StatsBase.jl icon indicating copy to clipboard operation
StatsBase.jl copied to clipboard

Use dot-notation: quantile.(d, X)

Open ron-wolf opened this issue 5 years ago • 5 comments

StatsBase.iqr() calls Distributions.quantile().

https://github.com/JuliaStats/StatsBase.jl/blob/54cc6fe2e2f709623b9c75275884f9b295fdbd35/src/scalarstats.jl#L340

However, calling iqr() emits a warning, reproduced by the following code.

using StatsBase, Statistics, Distributions

prices = 0:20:600
probs = pweights([100-99, 99-99, 99-99, 99-99, 99-99, 99-98, 98-94, 94-90, 90-81, 81-74, 74-72, 72-69, 69-67, 67-64, 64-61, 61-58, 58-55, 55-52, 52-48, 48-44, 44-40, 40-36, 36-31, 31-26, 26-21, 21-15, 15-9, 9-3, 3-0, 0-0, 0-0] / 100)

avg_price = mean(prices, probs)
dev_price = std(prices, probs, mean=avg_price)

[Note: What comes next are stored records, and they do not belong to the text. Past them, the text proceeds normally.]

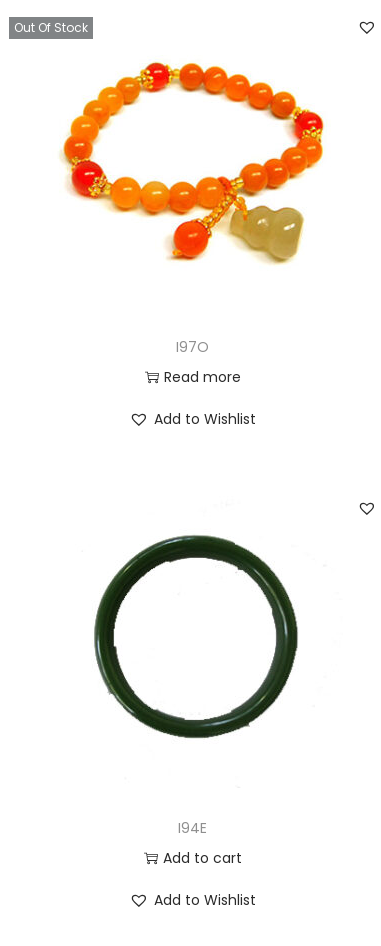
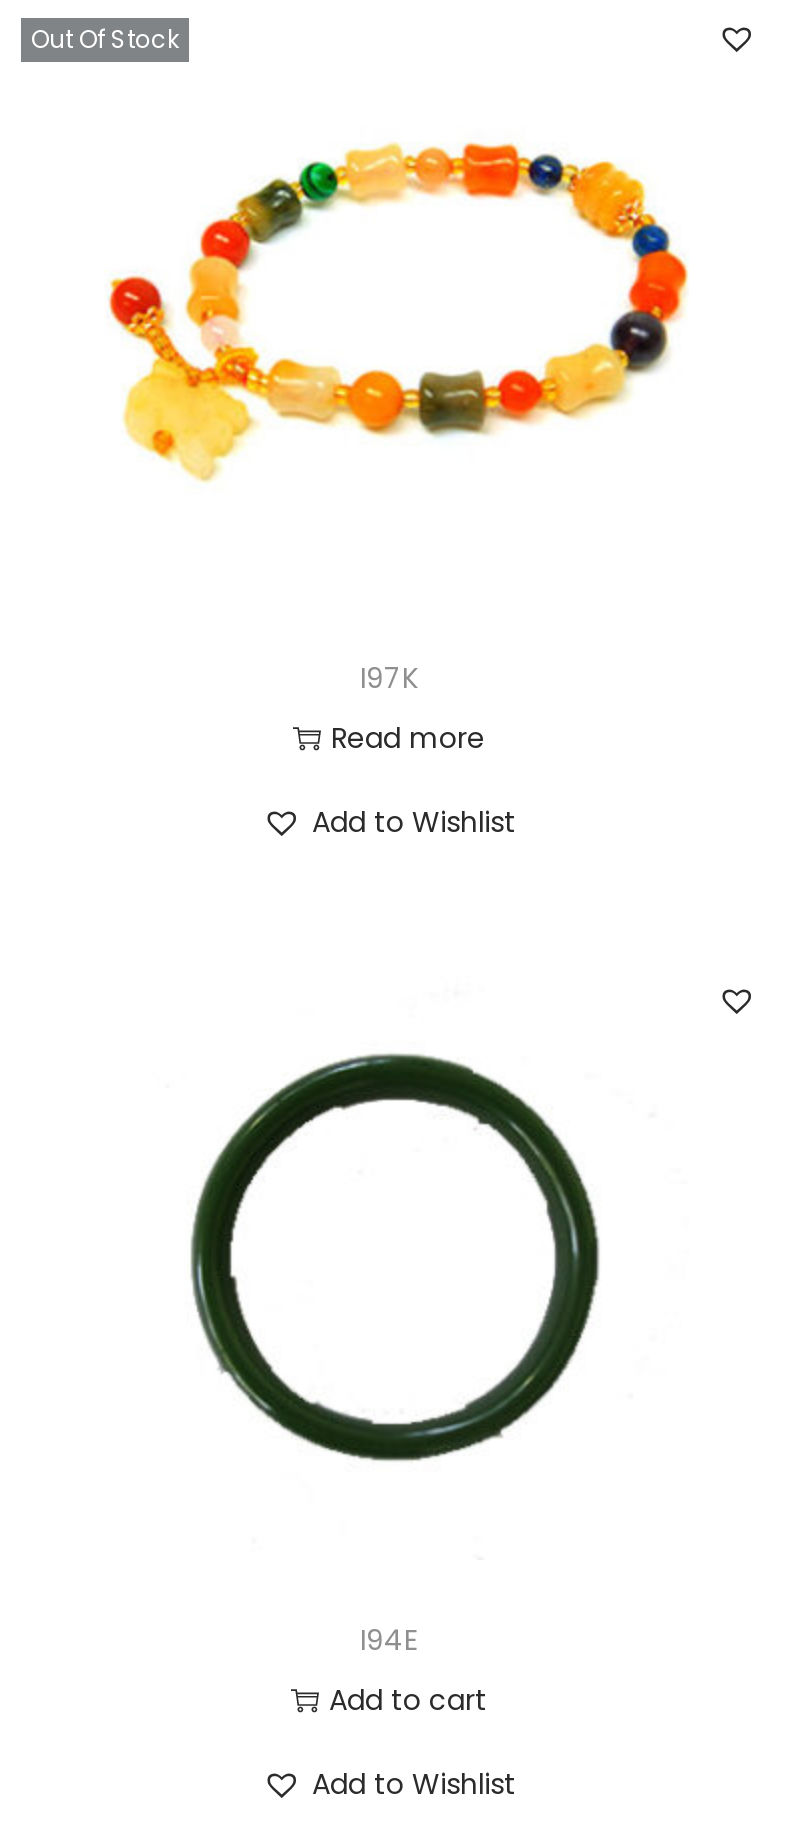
- [image]
+ [image]

- I97O
+ I97K
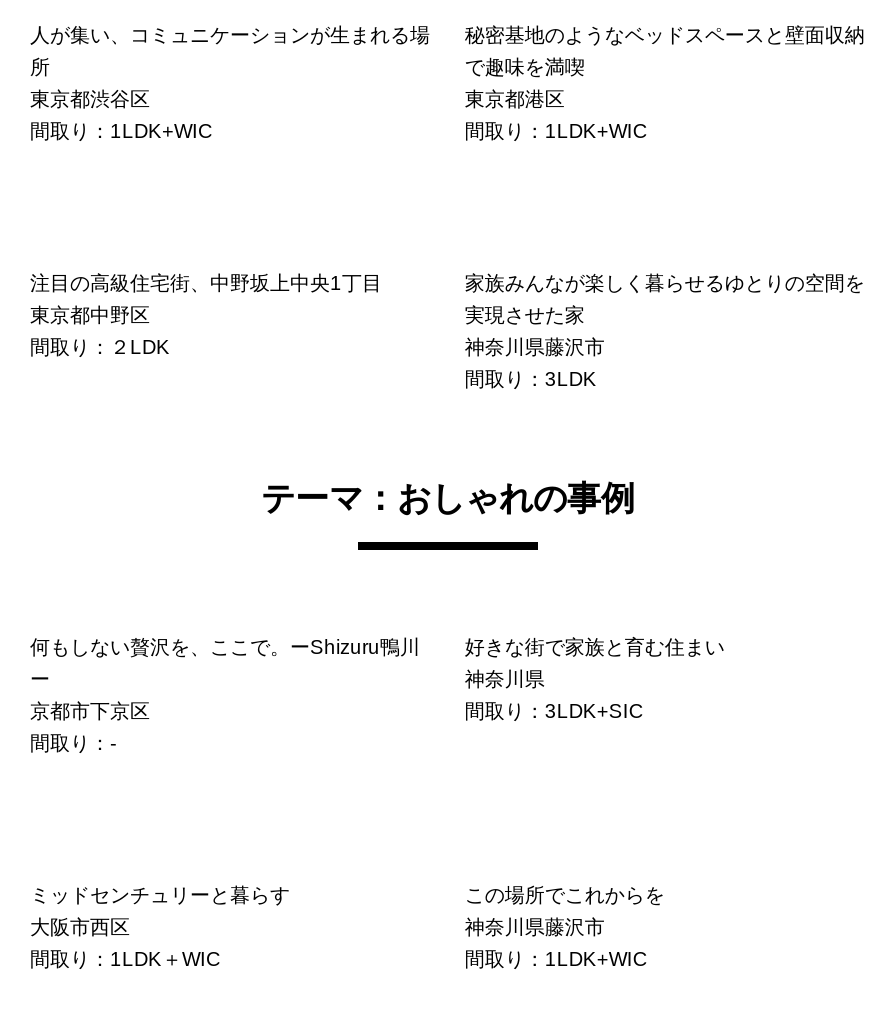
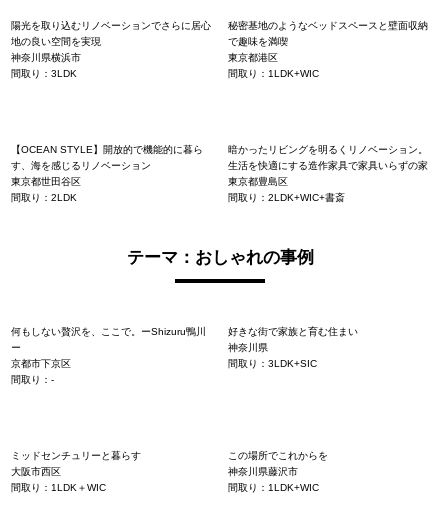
- 人が集い、コミュニケーションが生まれる場
+ 陽光を取り込むリノベーションでさらに居心

- 所
+ 地の良い空間を実現

- 東京都渋谷区
+ 神奈川県横浜市

- 間取り：1LDK+WIC
+ 間取り：3LDK

- 注目の高級住宅街、中野坂上中央1丁目
- 東京都中野区
- 間取り：２LDK
+ 【OCEAN STYLE】開放的で機能的に暮ら
+ す、海を感じるリノベーション
+ 東京都世田谷区
+ 間取り：2LDK

- 家族みんなが楽しく暮らせるゆとりの空間を
- 実現させた家
- 神奈川県藤沢市
- 間取り：3LDK
+ 暗かったリビングを明るくリノベーション。
+ 生活を快適にする造作家具で家具いらずの家
+ 東京都豊島区
+ 間取り：2LDK+WIC+書斎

price_dist = Normal(avg_price, dev_price)
range = iqr(price_dist)
┌ Warning: `quantile(d::UnivariateDistribution, X::AbstractArray)` is deprecated, use `quantile.(d, X)` instead.
│   caller = iqr(::Normal{Float64}) at scalarstats.jl:340
└ @ StatsBase ~/.julia/packages/StatsBase/548SN/src/scalarstats.jl:340

The warning stems from a line in Distributions.

ron-wolf avatar Jun 22 '20 04:06 ron-wolf

As a fun side note, I had a lot of difficulty finding this line. I tried getting at it using methods(), but I could not find find the returned file on GitHub.

using Distributions

methods(quantile, (UnivariateDistribution, AbstractArray))
# 1 method for generic function "quantile":
[1] quantile(d::Distribution{Univariate,S} where S<:ValueSupport, X::AbstractArray) in Distributions at deprecated.jl:65

The documentation for quantile() is available online, but from the Statistics library, begging the question of why documentation only exists for the re-exported name. Even so, the source code link has been broken as of Julia 1.0. Compare the “source code” link in the v1.0 documentation and the v0.7 documentation.

I’m not familiar enough with Julia’s development to ascertain where this additional bug should be reported, so I‘m attaching it here so I’m not the only soul who knows about it. I also wasn’t sure what package versions I’m using, so if those are needed, any guidance would be appreciated.

ron-wolf avatar Jun 22 '20 05:06 ron-wolf

Good catch. Can you also change nquantile?

The documentation for quantile() is available online, but from the Statistics library, begging the question of why documentation only exists for the re-exported name. Even so, the source code link has been broken as of Julia 1.0. Compare the “source code” link in the v1.0 documentation and the v0.7 documentation.

I’m not familiar enough with Julia’s development to ascertain where this additional bug should be reported, so I‘m attaching it here so I’m not the only soul who knows about it. I also wasn’t sure what package versions I’m using, so if those are needed, any guidance would be appreciated.

Yes, that's an unfortunate consequence of the fact that Statistics.jl has been moved to a separate repository. At some point the manual will probably be changed to point to the separate repository too.

nalimilan avatar Jul 05 '20 20:07 nalimilan

Sorry, I just realized that the current form is faster when the input is an array, as it sorts the data only once, while the proposed form would do it for each requested quantile. I think it would make sense to undeprecate that method in Distributions for consistency with Statistics. Can you file an issue there to discuss it?

nalimilan avatar Jul 05 '20 20:07 nalimilan

@nalimilan

Yes, that's an unfortunate consequence of the fact that Statistics.jl has been moved to a separate repository. At some point the manual will probably be changed to point to the separate repository too.

I’m not sure I completely understand. I get that the code has been separated out, while the docs have yet to be ported. But what used to be the case—did Statistics used to be under Distributions?

Can you file an issue there to discuss it?

Yes, will do! Does that mean this PR should be closed?

ron-wolf avatar Jul 24 '20 20:07 ron-wolf

I’m not sure I completely understand. I get that the code has been separated out, while the docs have yet to be ported. But what used to be the case—did Statistics used to be under Distributions?

No. What used to be the case is that Statistics lived in the Julia repository.

Yes, will do! Does that mean this PR should be closed?

We can keep it open for now.

nalimilan avatar Jul 26 '20 14:07 nalimilan